On Friday, the soon-to-be vice president of the United States offered words of wisdom to his 2.6 million followers on the social media platform formerly known as Twitter.

“One of the most important skills I see in successful (and good) people is to constantly re-evaluate assumptions.” Senator J.D. Vance wrote about XHe added that those who think President-elect Donald Trump will lose on Tuesday should question some of their other assumptions about him.

“In the words of Cormac McCarthy, ‘What good was the rule if the rule you followed got you into this situation?'” the Ohio Republican wrote.

The aphorism that Vance attributes to McCarthy was actually not the worldly wisdom of the late American writer, but a dialogue by the ruthless murderer Anton Chigurh in his 2005 book “No Country for Old Men,” which was turned into an Oscar-winning novel in 2007. film.

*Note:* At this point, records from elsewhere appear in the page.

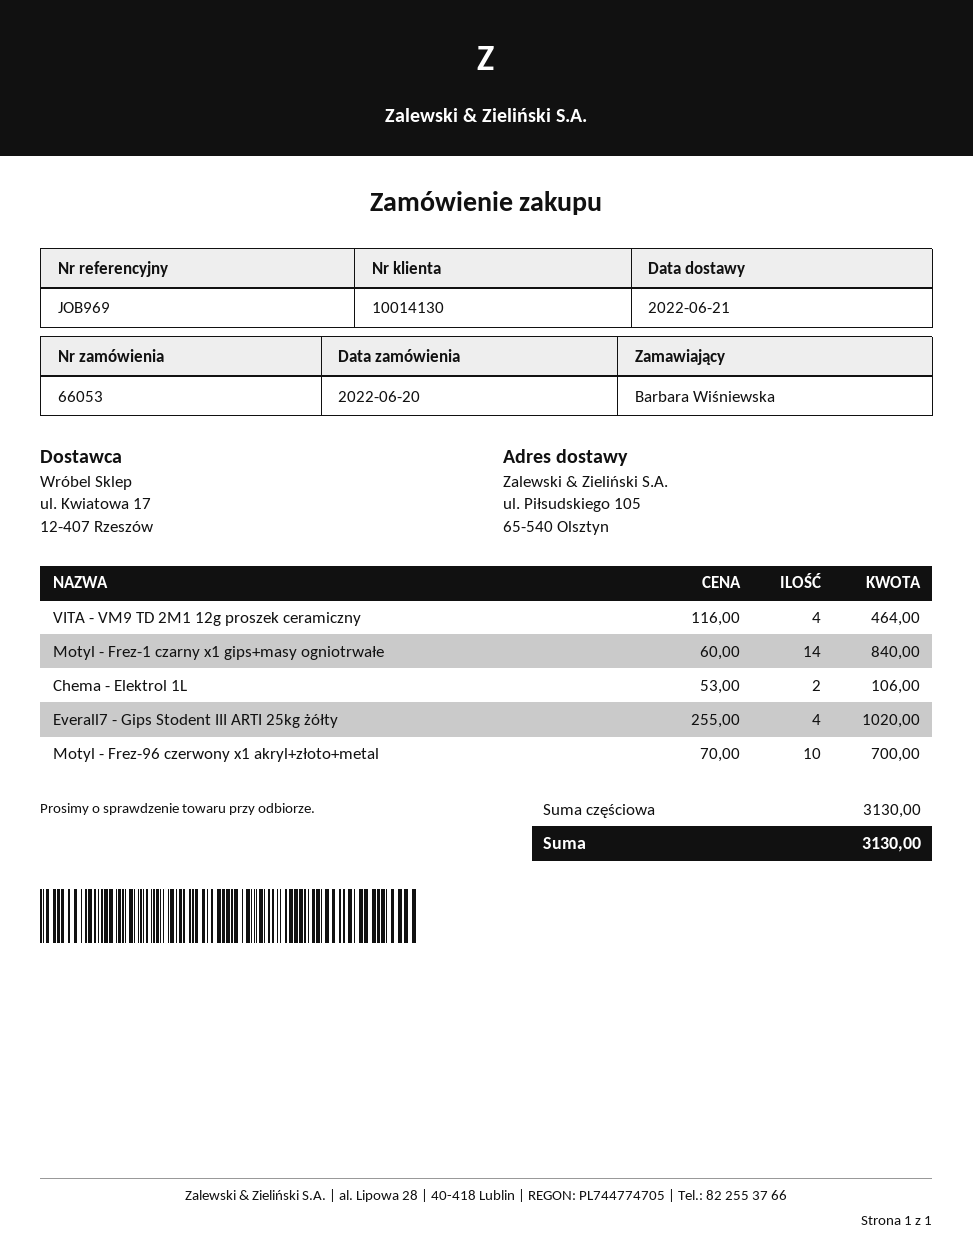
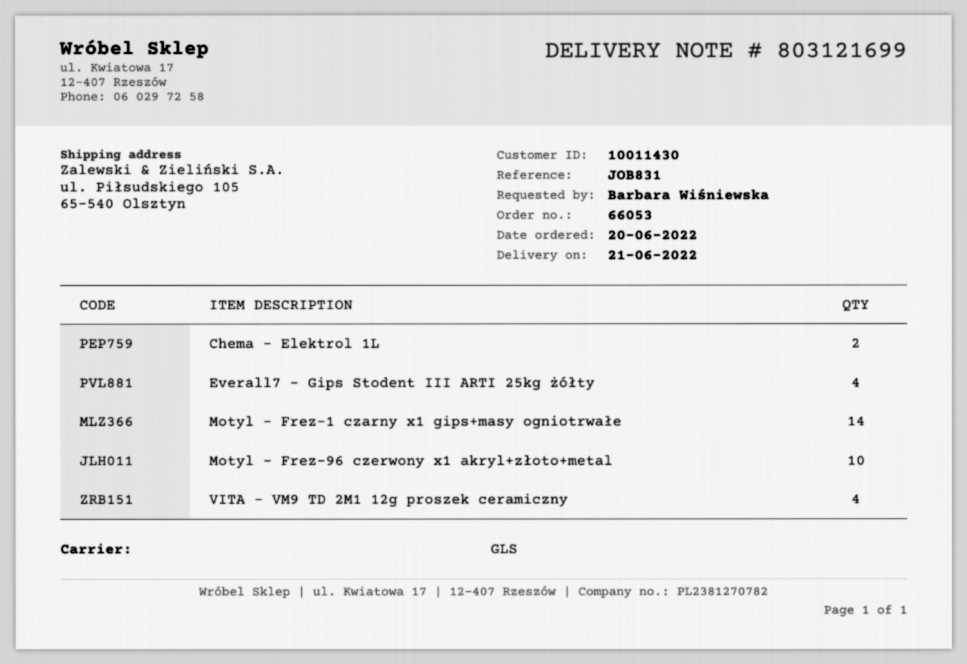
customer number: 10014130 -> 10011430
reference: JOB969 -> JOB831

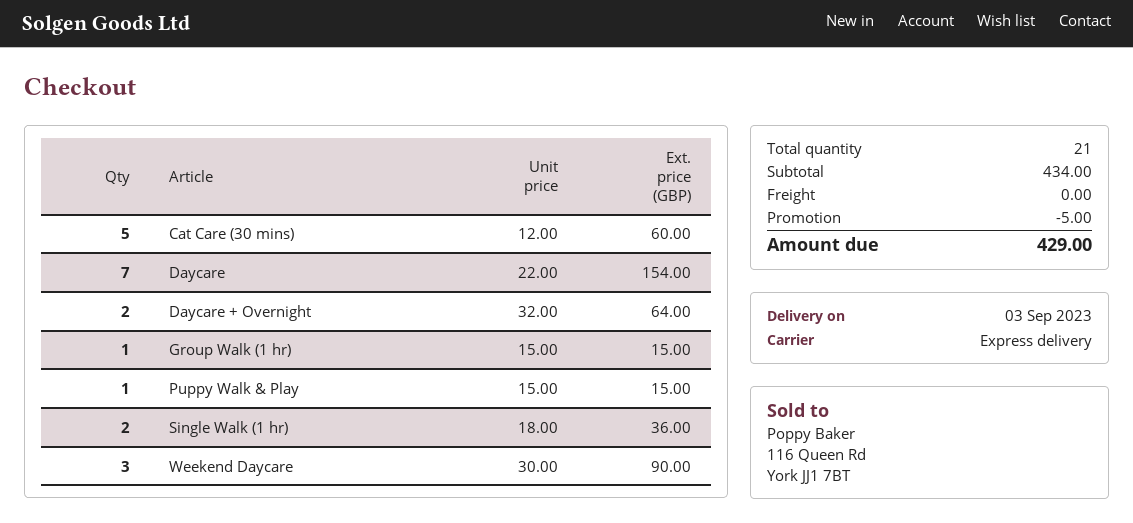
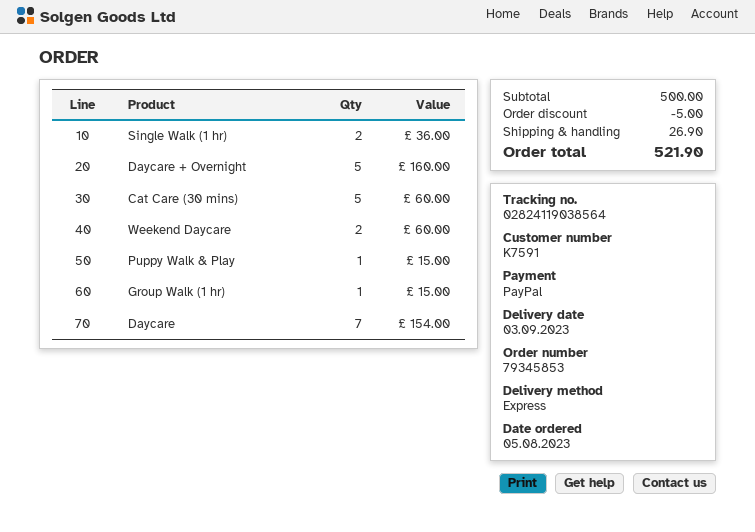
Daycare + Overnight: 2 for 64.00 -> 5 for 160.00
Weekend Daycare: 3 for 90.00 -> 2 for 60.00
subtotal: 434.00 -> 500.00
shipping: 0.00 -> 26.90
total: 429.00 -> 521.90

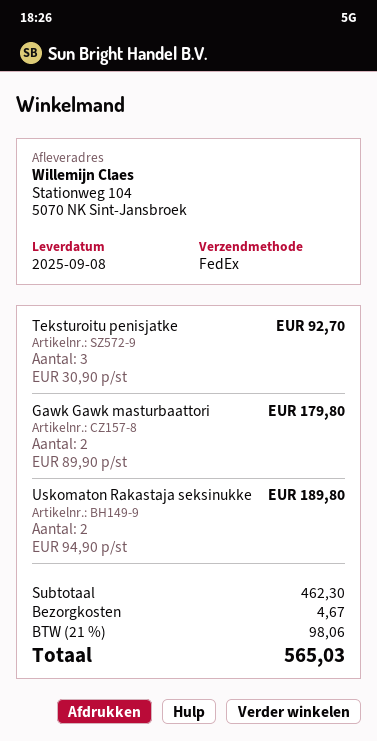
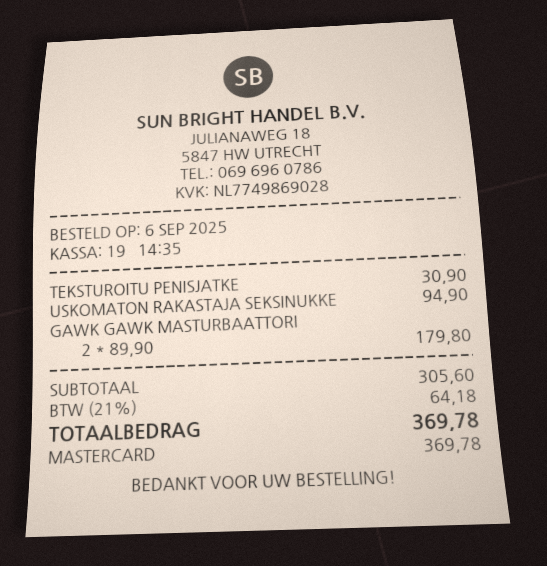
Teksturoitu penisjatke: 3 x 30.90 = 92.70 -> 1 x 30.90 = 30.90
Uskomaton Rakastaja seksinukke: 2 x 94.90 = 189.80 -> 1 x 94.90 = 94.90
subtotal: 462.30 -> 305.60
shipping: 4.67 -> none
tax: 21% = 98.06 -> 21% = 64.18
total: 565.03 -> 369.78

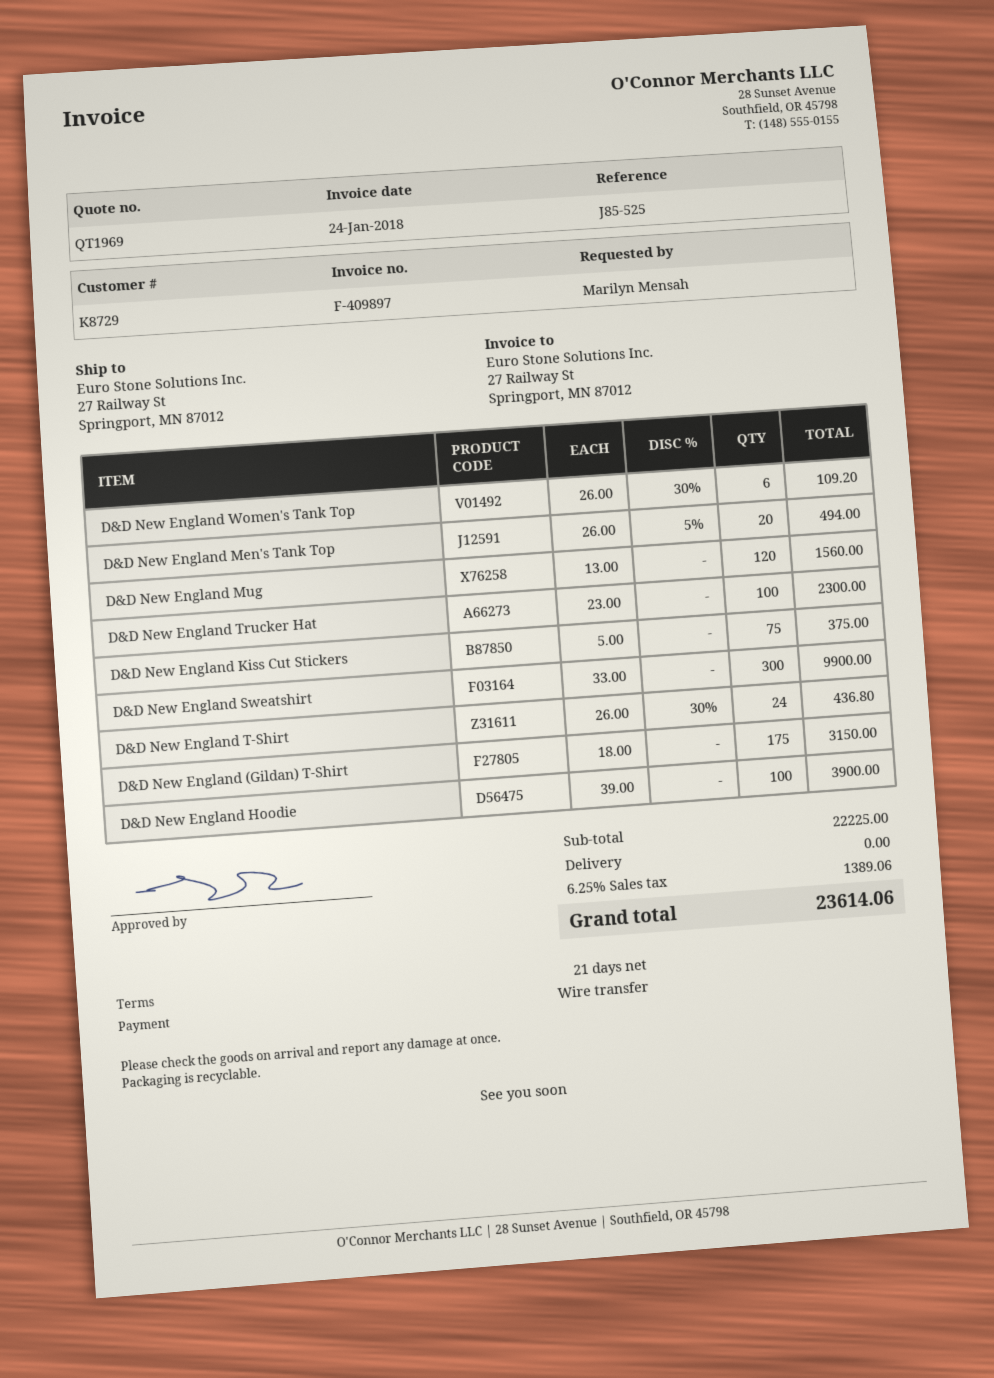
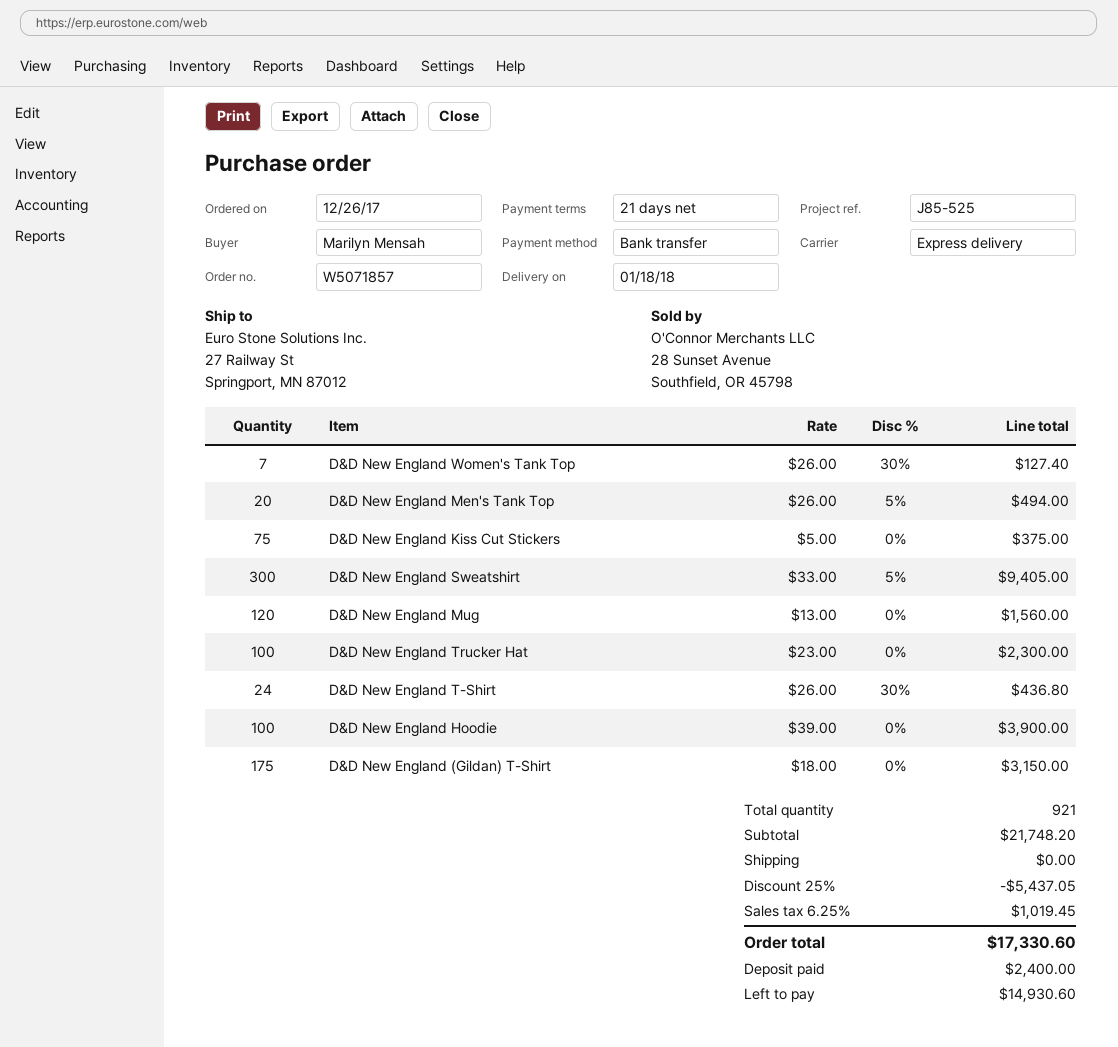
D&D New England Women's Tank Top: 6 x 26.00 - 30% = 109.20 -> 7 x 26.00 - 30% = 127.40
D&D New England Sweatshirt: 300 x 33.00 = 9900.00 -> 300 x 33.00 - 5% = 9405.00
subtotal: 22225.00 -> 21748.20
discount: none -> 25% = 5437.05
tax: 6.25% = 1389.06 -> 6.25% = 1019.45
total: 23614.06 -> 17330.60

In the story, Chigurh says this line just before blowing off another character’s head with a shotgun. You see, Chigurh is a psychopathic hitman who kills people for money, but he also operates from the crazy idea that he’s an agent of fate and that the victims are essentially plotting their own deaths just by getting in his way.

In an article published in The Journal of Forensic Sciences in 2013, two psychiatry professors with clinical experience analyzed the portrayals of psychopaths in movies and evaluated Chigurh, played by Javier Bardem in the movie, as one of the most realistic characters of all time.

“Anton Chigurh is a well-designed prototypical idiopathic/primary psychopath,” wrote Samuel J. Leistedt and Paul Linkowski of the University of Libre de Bruxelles in Belgium. “We have no information about his childhood, but there is sufficient argument and detailed information about his behavior in the film to diagnose active, primary, idiopathic psychopathy, inability to love, lack of shame or remorse, lack of psychological insight, incompetence. learning from past experiences, cold-bloodedness, ruthlessness, complete determination and lack of empathy.”

In other words, Chigurh is not a good guy. His quip about the danger of rules is a self-serving justification for his habit of murder.

It’s possible that Vance loved this phrase because it changed the course of his life so many times; He has transformed from an anti-Trump Republican who most recently viewed the former president as an almost Hitler-like figure into a MAGA world favorite and Trump’s vice president-elect. .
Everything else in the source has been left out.